Elogio do Quintal

Meu irmão e eu aproveitávamos a chuva torrencial para brincar de barquinhos de papel nas correntes que se formavam no quintal. De quando em vez algum gafanhoto desavisado caía em nossas garras. Era o pirata. Em tempos secos quatro tijolos serviam de traves de campo de futebol, uma algazarra só a meninada vizinha correndo de cá para acolá. O espaço grande, com mangueira, cajueiro, o poço, a antena, a caixa d’água, ideal para brincar de esconde-esconde O primeiro beijo em Rafaela naquela noite.

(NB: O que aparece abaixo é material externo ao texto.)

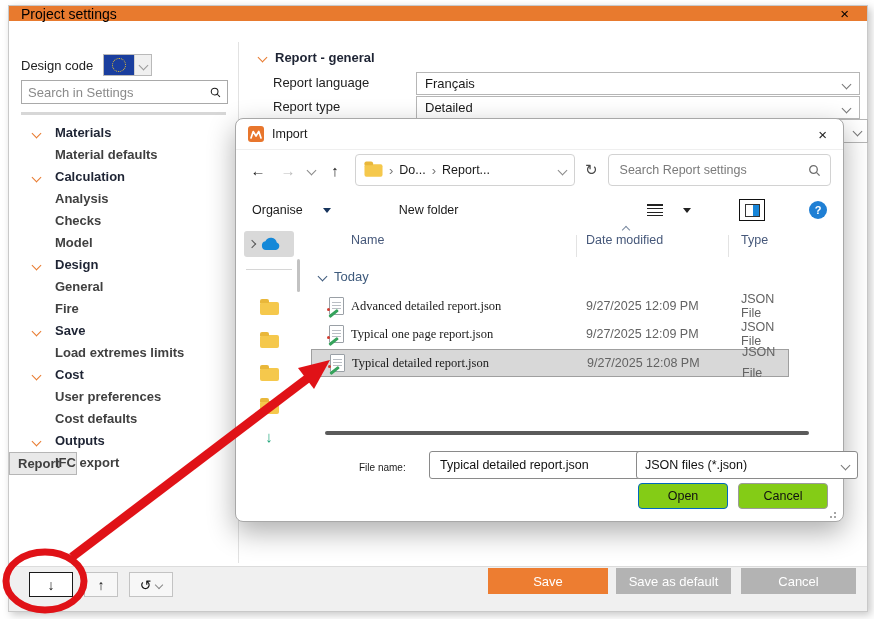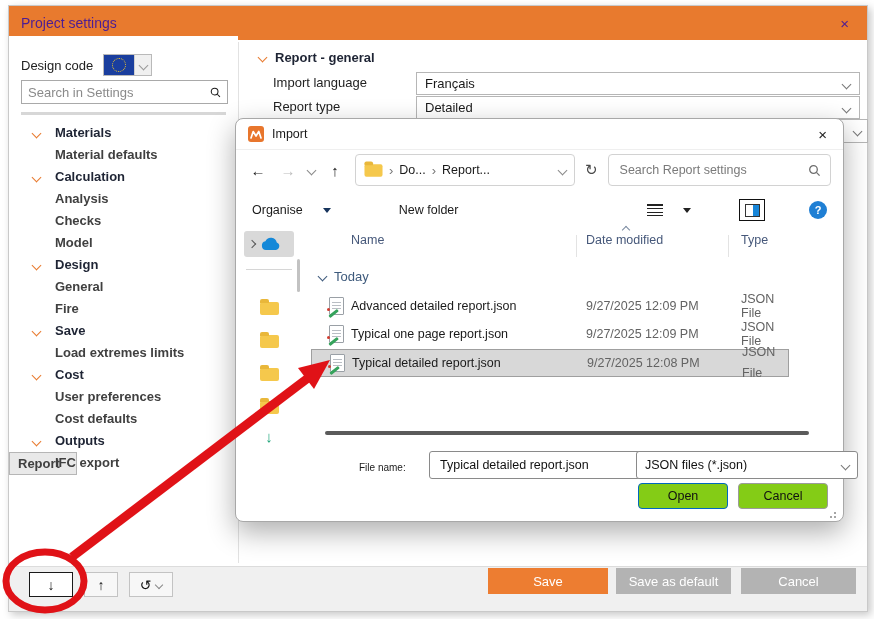"Project settings" .titlebar { color: #4c1d95 -> #000000; height: 34px -> 15px }
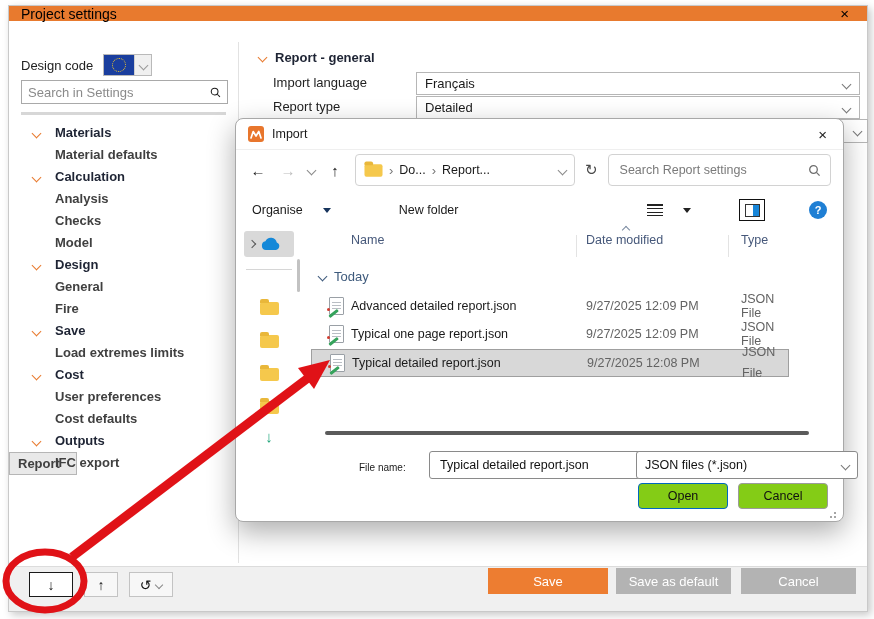"Import language" div.frow-label { text: Import -> Report }
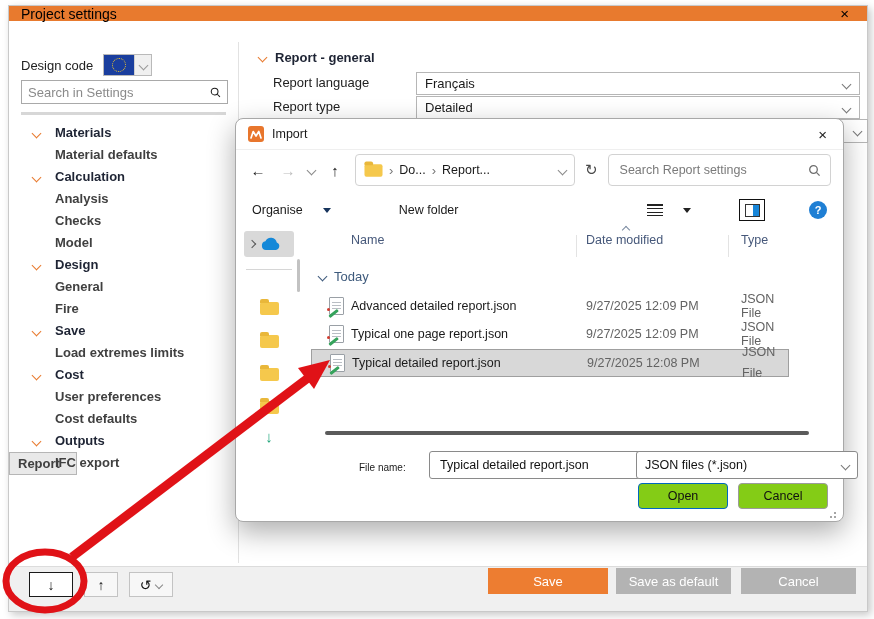"Advanced detailed report.json" .frow .fname { font-family: none -> Liberation Serif, serif }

Foi um qüiproquó a chegada do casal espanhol. Tão afoitos ficamos os dois que perdemos todas as bolinhas de gude para as gêmeas da rua de baixo; e perder para menina significava ter a própria honra escorrida por entre os dedos. Conversa de adulto, difícil de decifrar. Boa coisa não poderia ser. Trancaram-se no escritório. A entrada no escritório só era permitida a papai, mamãe, à empregada e gente ruim. Sim, quando outra pessoa entrava lá sinal de mau agouro. E o mal prevaleceu. Casa vendida.

O tempo é imune a sofrimentos. Vai, vai, vai. Aquela redoma de verde-árvore e branco-terra sumiu na poeira dos anos. Ontem meu irmão disse que nunca se sentiu livre depois que o quintal se esvaiu, ele tomou nojo de espanhol. Exagero dele. Quando nos encontramos (o que é raro acontecer) não há outro assunto: o antigo santuário da infância. Ah, se tivéssemos mais uma chance tenho certeza que ganharíamos as bolinhas de gude das gêmeas.